Last week millions of Italians poured on to the streets to celebrate the semi-final triumph. Hero-worship has been heaped upon the team and its manager, Marcello Lippi. After five years of institutionalised illegality and international shame, a new, post-Berlusconi Italy is emerging through football .
Meanwhile, back in Rome, an older Italy has been on trial. Four top clubs (Juventus, Milan, Lazio and Fiorentina) face relegation next week following charges of match fixing and sporting fraud. Criminal investigations in Rome, Naples, Milan, Turin, Parma and Perugia have pointed to a network of corruption and false accounting. Cheating appears to have been a way of life.

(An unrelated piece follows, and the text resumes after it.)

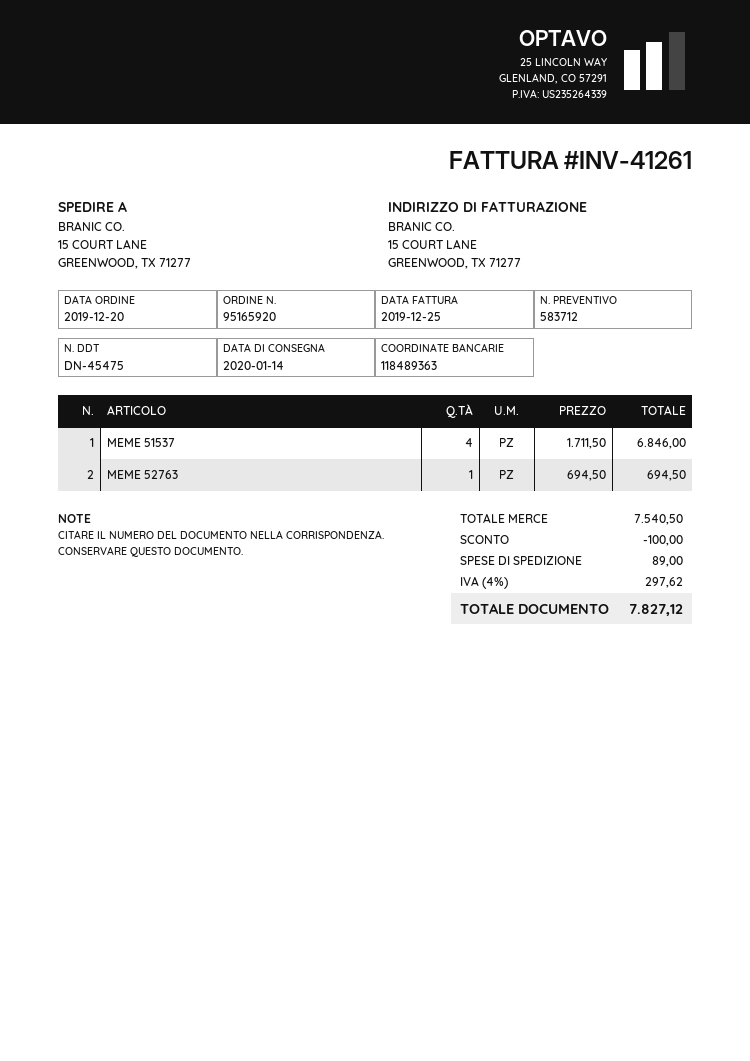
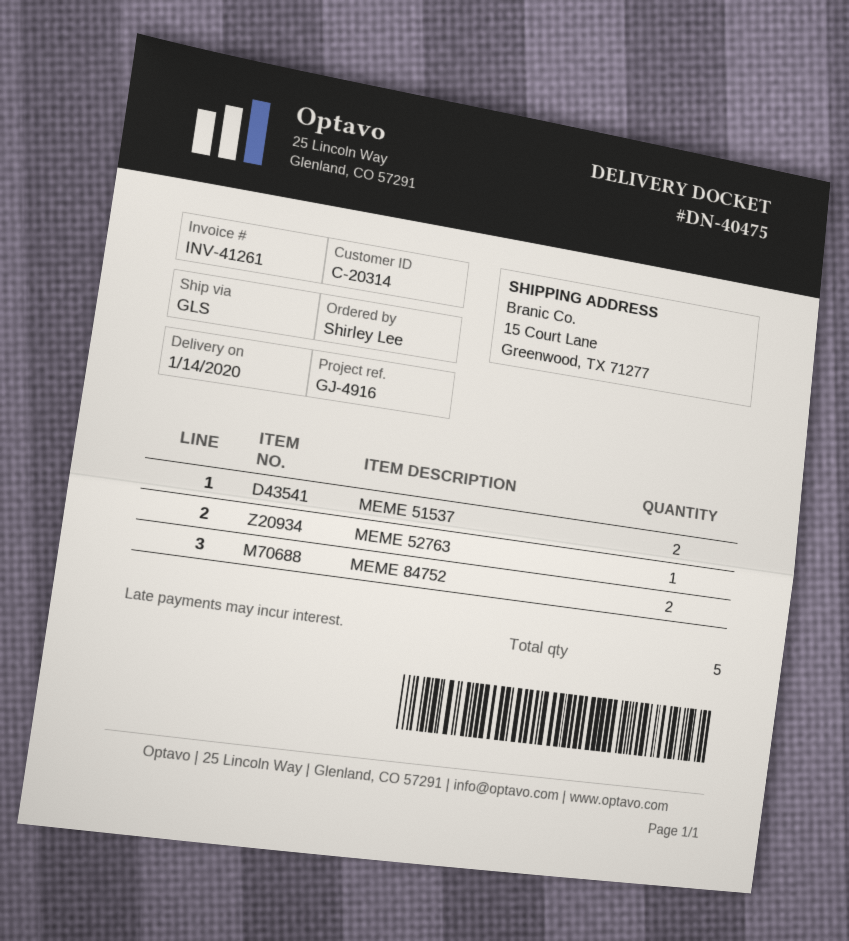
delivery note number: DN-45475 -> DN-40475
MEME 51537: 4 -> 2
MEME 84752: none -> 2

Of course, these two worlds are in no way related. Nothing should be made of the fact that eight footballers due to appear in the final play for Juventus, the club at the heart of the scandal. Nor should any conclusions be drawn from Lippi's career - he spent seven years at Juventus in the 1990s (winning five championships). Zinedine Zidane, France's captain, was a key part of that team. Moreover, Lippi's son, Davide, is being investigated by magistrates in Rome for his activities with the GEA World, the football agents' organisation. Finally, no inferences should be drawn from the doping trials which shocked Italy, and occurred during the Lippi era with Juventus. At the moment, the doping case is awaiting a final decision by the Italian high court.
If Italian football was a corrupt system, who was in on it? A lot of people, it seems, including referees, journalists, tax police and TV presenters. Yet the players, from what we can gather, had no suspicions. Lion-hearted Fabio Cannavaro - team captain and national hero - held a special press conference in the run-up to the tournament after he appeared to defend some of the people at the centre of the scandal. So did the players know what was going on and fail to denounce anything to the authorities, which is a crime in Italy?
Some say that a victory tonight would inevitably be tainted, but there are many who want the festa to obscure the dark side of the game. The most senior advocate of an amnesty for the wrongdoers is none other than Clemente Mastella, Italy's Minister for Justice, who says the government won't interfere although the fans seem to be asking for it. Mastella is a friend of two of the alleged ringleaders, and his son is a football agent.
Whatever the result, tonight will see the biggest transfer market of the century open in earnest. Every Juventus player (and possibly those from the other clubs, as well) will be up for grabs - except for club icon Alessandro Del Piero, who has promised to stay with Juve. One key figure - Fabio Capello - has already jumped ship, and may use the sale to recruit some of his former players for Real Madrid. Italy may win and the party go on for days, but the crisis is deep and structural.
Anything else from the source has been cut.